NiFi Upgrade Toolkit: High-Level Design for Upgrading ODP NiFi 1.x to 2.7.2

1. Problem and Scope

Upgrading NiFi 1.x to 2.x involves more than replacing a binary. The flow file, configuration, authorizers, controller service wiring, scripted processors, and Kerberos integration all have breaking changes. Without a structured approach, operators face:

  • Silent failures at startup (unreadable sensitive props, missing CS, removed types)
  • No safe rollback path if something goes wrong mid-upgrade
  • No confirmation that NiFi 2 is actually healthy after restart

This toolkit addresses those three failure modes with four automation stages. It deliberately does not rewrite flow.json.gz — flow editing belongs to the NiFi UI and Registry, not an offline script.

  • Automated flow file rewriting or bulk processor replacement
  • Multi-node rolling-cluster orchestration (documented as node-by-node; future release)
  • Custom NAR rebuild or ExecuteScript port
  • NiFi 2 platform features (flow analysis rules, Python processors)

2. System Overview

System Diagram
Copy

Each stage is a standalone script. They share nothing at runtime; Stage 2a's archive is the only cross-stage artifact (the installer requires it for rollback).

3. Components

Stage 1 - Pre-upgrade Check

ComponentRole
pre_upgrade_check.shShell wrapper: discovers NiFi home, resolves paths, dispatches to the Python engine. Optionally invokes Registry pre-check.
pre_upgrade_check.pyPython engine: parses the flow file, runs 17 checks, writes JSON + TXT reports.
registry_pre_upgrade_check.shThin wrapper for Registry-only invocation.
registry_pre_upgrade_check.py5 checks against Registry 1.x config files.
resources/*.csvRule data: deprecated types, Kerberos mappings, bundle renames, removed script engines, connector CS requirements

Key Design Properties

  • The shell wrapper owns all host-side discovery (process scan, split-conf layout, common install paths). The Python engine receives resolved absolute paths and never rediscovers them.
  • The flow is parsed once. All component-level checks populate a shared CheckContext in a single pass; check functions only format output. This keeps runtime linear regardless of check count.
  • Three parsing strategies are selected automatically: XML streaming (lowest memory, no deps), ijson streaming (low memory, requires ijson), full JSON load (fallback). All produce identical output.
  • Rules live in CSV files. Adding a new deprecated component type requires no code change.

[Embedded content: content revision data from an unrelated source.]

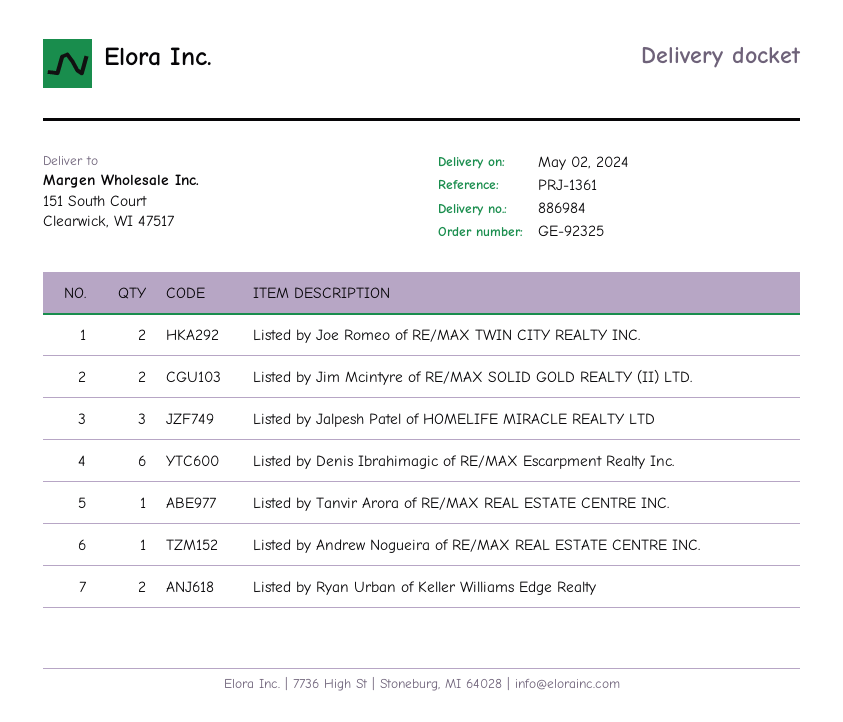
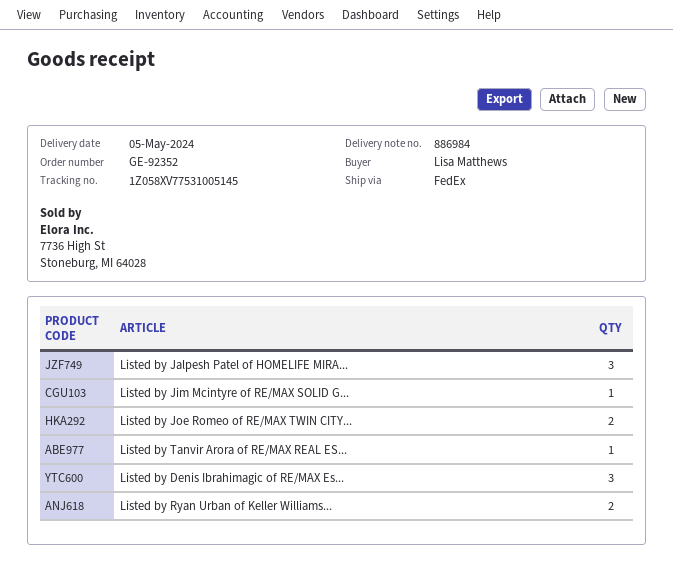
order number: GE-92325 -> GE-92352
delivery date: 2024-05-02 -> 2024-05-05
Listed by Jim Mcintyre of RE/MAX SOLID GOLD REALTY (II) LTD.: 2 -> 1
Listed by Denis Ibrahimagic of RE/MAX Escarpment Realty Inc.: 6 -> 3
Listed by Andrew Nogueira of RE/MAX REAL ESTATE CENTRE INC.: 1 -> none

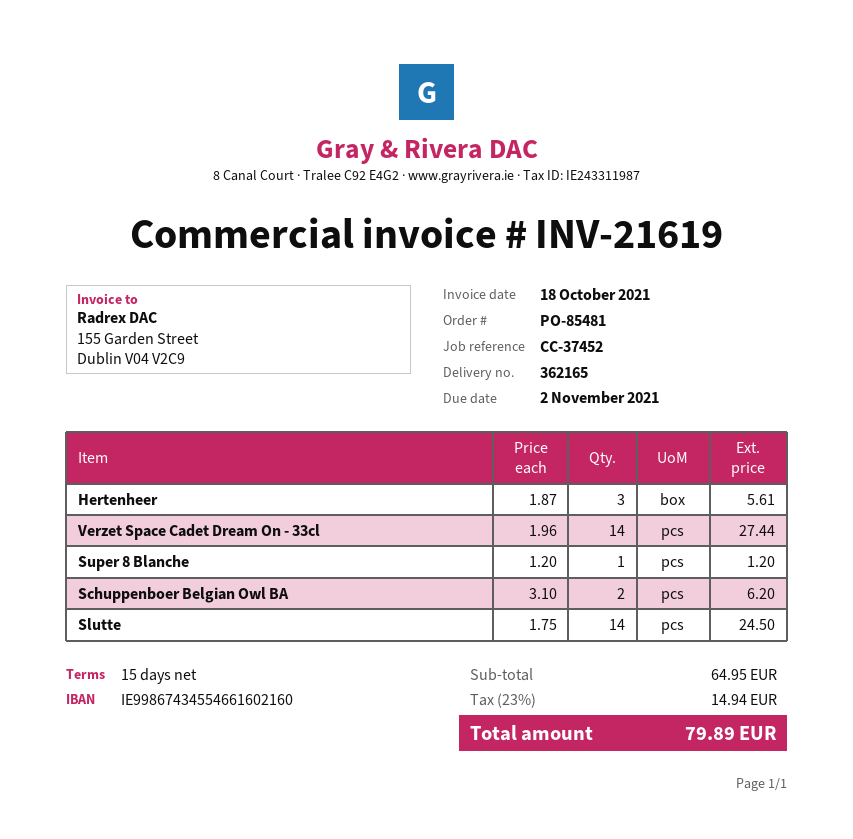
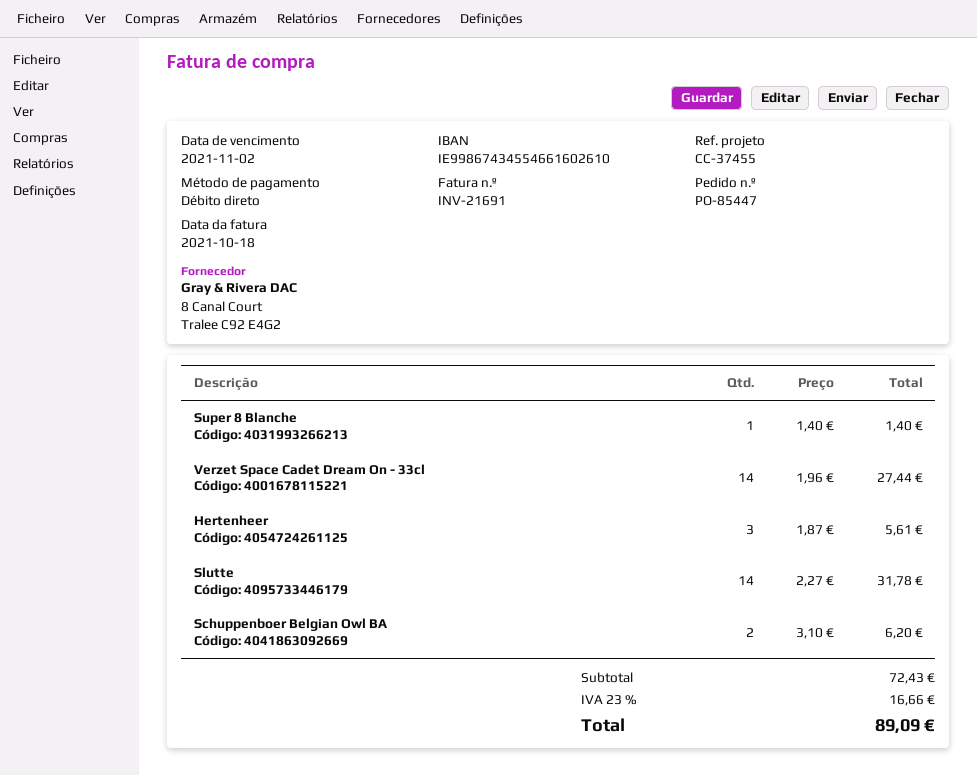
order number: PO-85481 -> PO-85447
invoice number: INV-21619 -> INV-21691
reference: CC-37452 -> CC-37455
bank account: IE99867434554661602160 -> IE99867434554661602610
Super 8 Blanche: 1 x 1.20 = 1.20 -> 1 x 1.40 = 1.40
Slutte: 14 x 1.75 = 24.50 -> 14 x 2.27 = 31.78
subtotal: 64.95 -> 72.43
tax: 23% = 14.94 -> 23% = 16.66
total: 79.89 -> 89.09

3.2 Stage 2a — Backup Helper

upgrade_pre_activity_nifi.sh creates a timestamped .tar.gz of conf/, the flow file, H2 database, embedded ZooKeeper, and all content and provenance repository paths (resolved from nifi.properties).

This archive is the rollback source for Stage 2b. The installer checks for its existence as a hard preflight; no archive means no install.

Default mode is dry-run. --execute creates the archive.

3.3 Stage 2b — Tarball Installer

upgrade_nifi.sh performs the binary swap on a single host. It has no runtime dependencies beyond standard system tools (wget, tar, sha256sum, systemctl).

Key Design Properties

  • sha256 gate before any mutation. Tarball and checksum file are downloaded and verified before services are stopped. A corrupted or partial download fails with zero side-effects.
  • Rollback by trap. A trap rollback ERR is armed at the moment services stop and disarmed only after the new services are confirmed listening. Any failure in between — extract, conf merge, service start, port wait — triggers the rollback: symlinks revert, the Stage 2a archive is extracted over the filesystem, old services restart.
  • Atomic cutover via symlink. New binaries are extracted into a versioned directory. The current/ symlink is flipped as a single atomic operation (ln -sfn). A failed extract never touches the live directory.
  • OS dispatch only where necessary. RHEL 8/9 and Debian/Ubuntu follow the same extract → merge → symlink → start path. The only per-OS branch is service-user creation (useradd vs adduser).
  • All paths are configurable flags. The defaults match ODP standard layouts; non-standard installs override them.

3.4 Stage 3 — Post-upgrade Check

ComponentRole
post_upgrade_check.shUnified wrapper: runs NiFi REST checks, then Registry checks if --registry-base-url is given. Aggregate exit = max(NIFI_EXIT, REG_EXIT).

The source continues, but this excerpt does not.